In 2018–19, the Australian Government awarded 78,150 tender contracts worth over $64 billion.

And according to an Our Community Innovation Lab report, 20% of state and federal government spending was is in the form of grants, totalling $80 billion each year.

But while there is plenty of opportunity out there, grant and tender applications can be complex and time-consuming.

In this blog, we present a checklist to help you apply for grants and tenders with confidence.

Use this checklist before, during or after preparing your application to help you put your best foot forward.

Purpose

It takes time and effort to apply for grants and tenders. This is why it’s so important that you meet eligibility criteria before applying. Otherwise, you waste your time, leaving other businesses that better match the criteria to win the bid.

Similarly, your best bet is to apply for opportunities that match your strategic business goals. Only when your purpose matches the opportunity will you be able to present a winning offer.

Time

Make sure you have enough time to complete the application to a high standard and before the deadline. You need to factor in time to review the application and the resources available.

Be sure to account for proofreading, designing and even printing.

Selection criteria

Go through the selection criteria and make sure you can competently address each one.

Pay attention to which criteria hold the most weight and invest more time and effort in addressing these.

Evidence

Rather than simply stating that you can deliver a product or service, show you can using prior examples.

Here are two types of evidence you can give:

  • Qualitative: describe the statistics or data that you’ve used to show and measure outcomes
  • Quantitative: use case studies to describe how you achieved a positive outcome for stakeholders

Resourcing

It’s important to show how you will resource the project. If you already have the staff in your business, that’s great. If you don’t, show how you will contract the relevant labour.

Show you have the resources with the following items:

  • Team chart: Use a chart to show the structure of your organisation. State each team member’s role, making sure they’re relevant to the project
  • Biographies: Showcase your team’s skills and experience with bios for each person

Plan

Show how your organisation will meet the needs of the tender or grant with a clear plan. Your plan should go through the project objectives and show how you can tackle each item.

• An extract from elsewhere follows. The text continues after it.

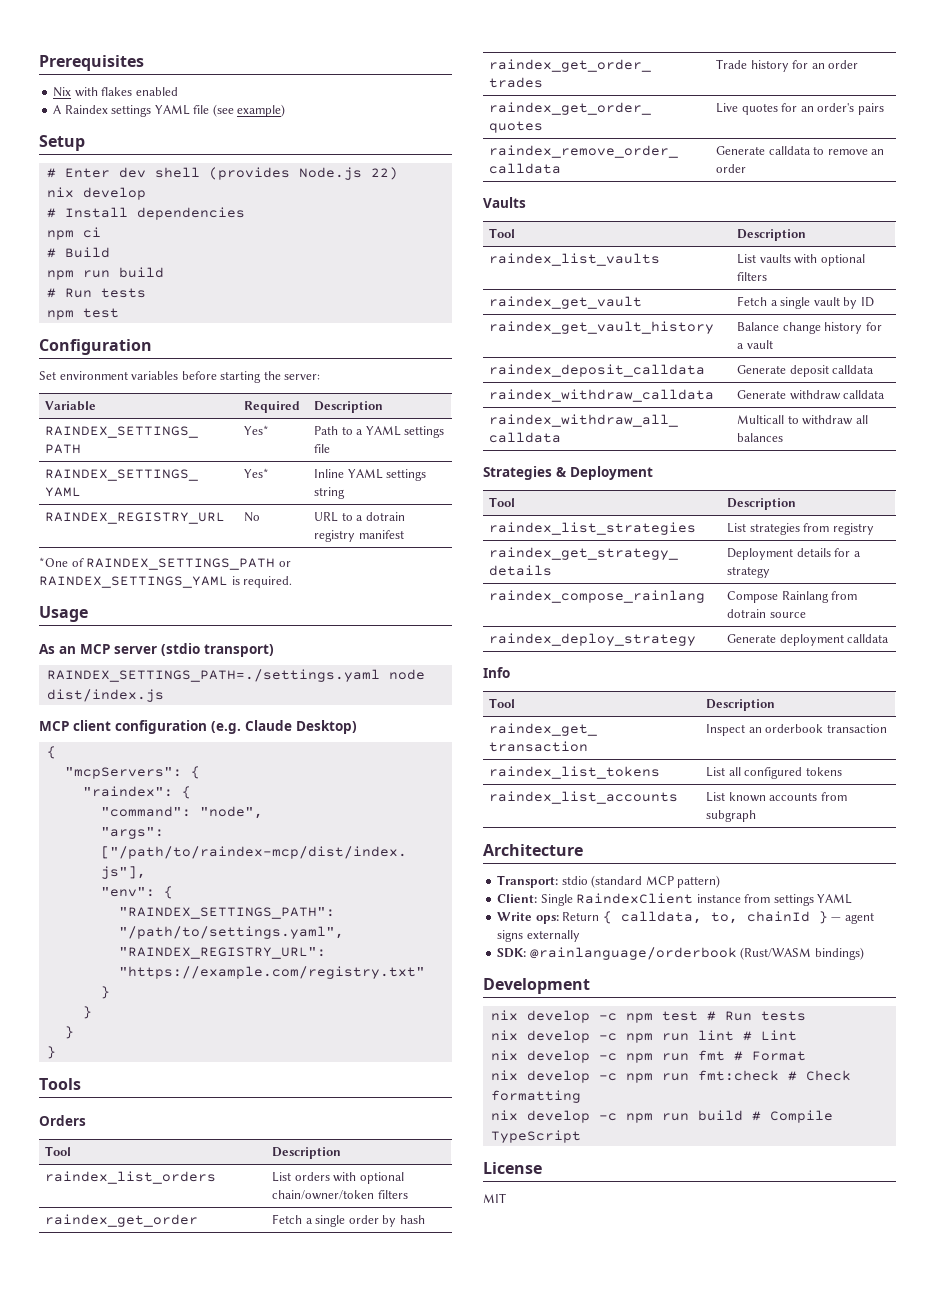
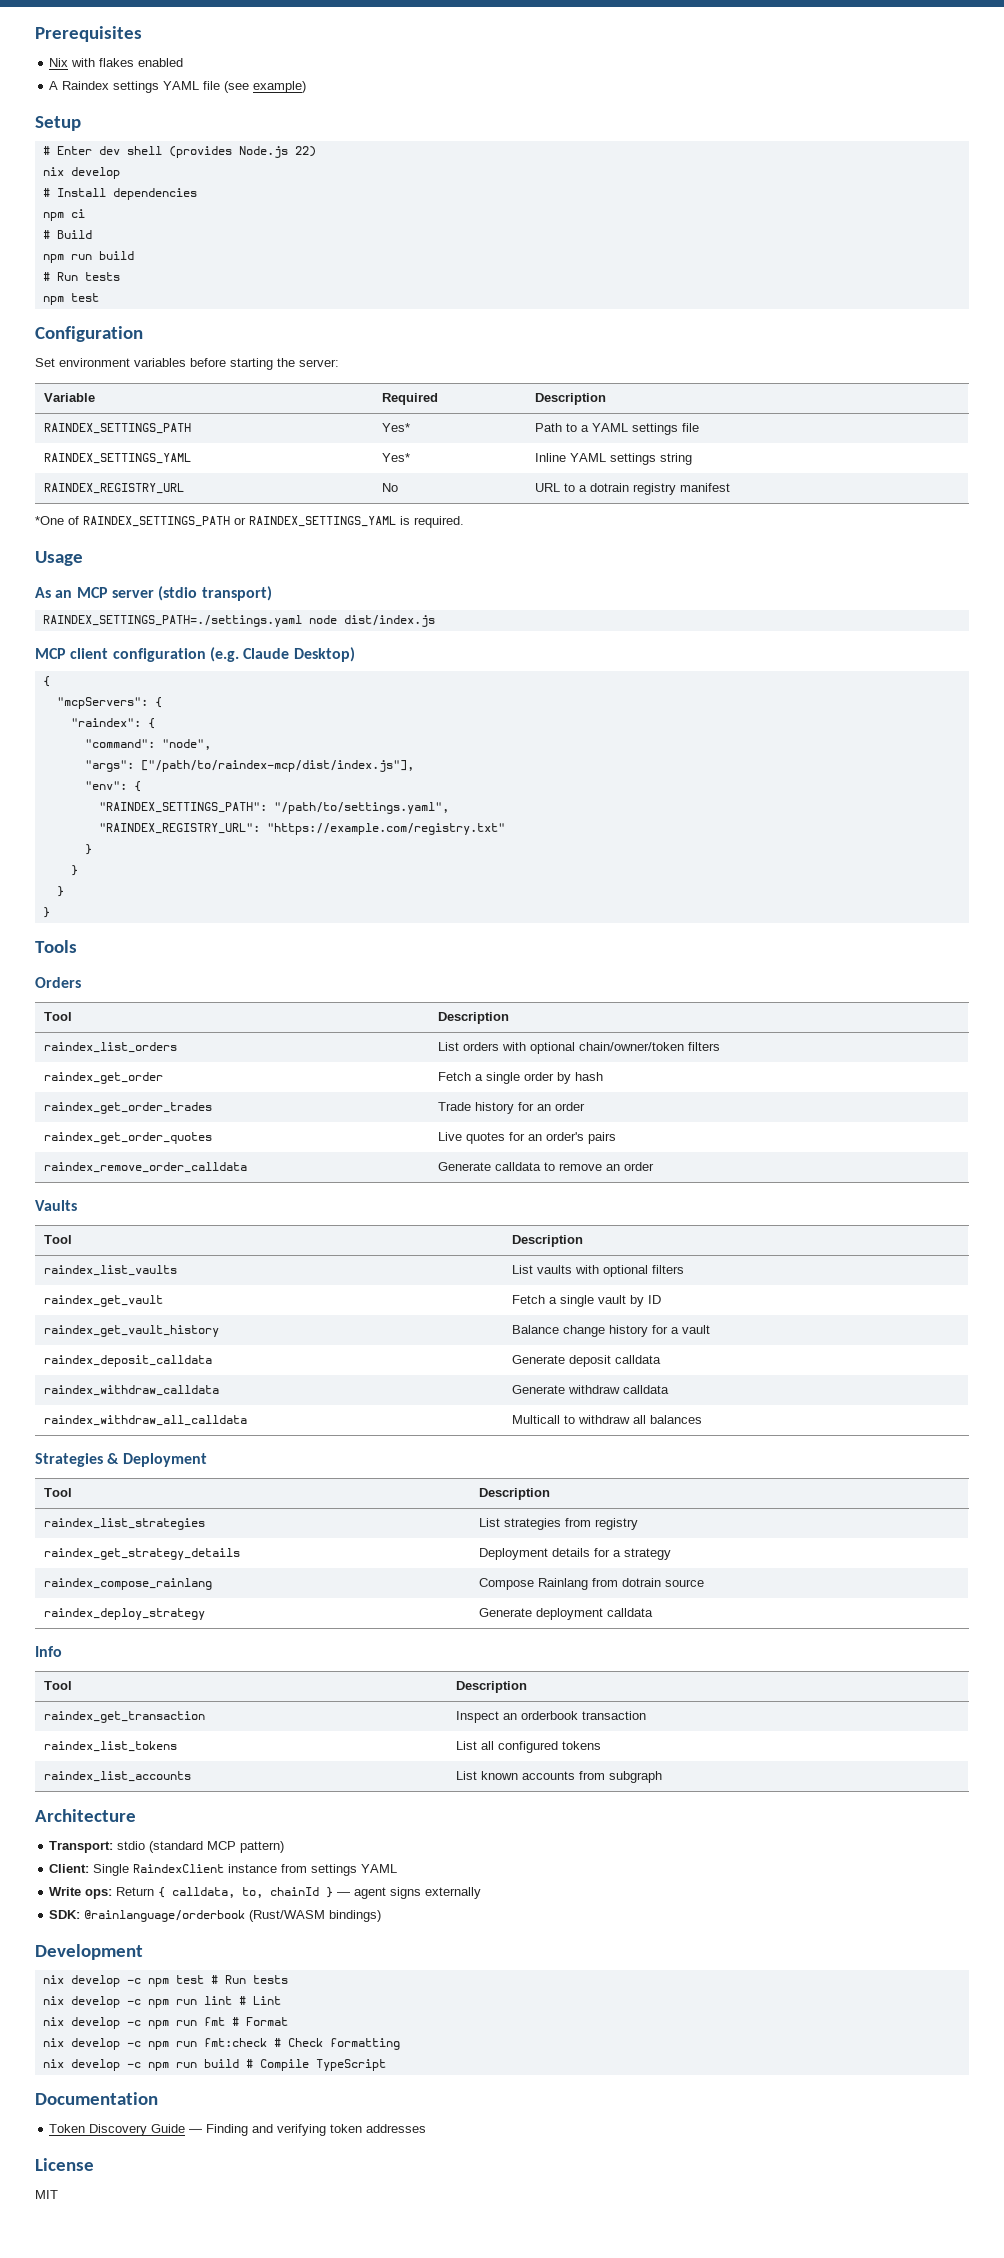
+ Documentation
+ Token Discovery Guide — Finding and verifying token addresses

Present your plan as a chart, and be sure to include milestones, tasks and dates where needed.

Measuring and reporting

Grants and tenders normally come with a series of key performance indicators (KPIs). But if they don’t, go through the application and nut out what they would be.

In your application, detail your framework for measuring and reporting. This will cover the project criteria and important dates. It should also show regular progress reporting and how you will present invoices or acquittal reports on time.

Review

Go over your submission and make sure it’s complete and presentable. Your language should be specific and concise. A tidy and grammatically correct application will show that you take pride in your work.

Review your:

  • Cover letter
  • Executive summary
  • Attachments
  • Financials
  • Referees
  • Branding and design
  • Language
  • Grammar

In closing…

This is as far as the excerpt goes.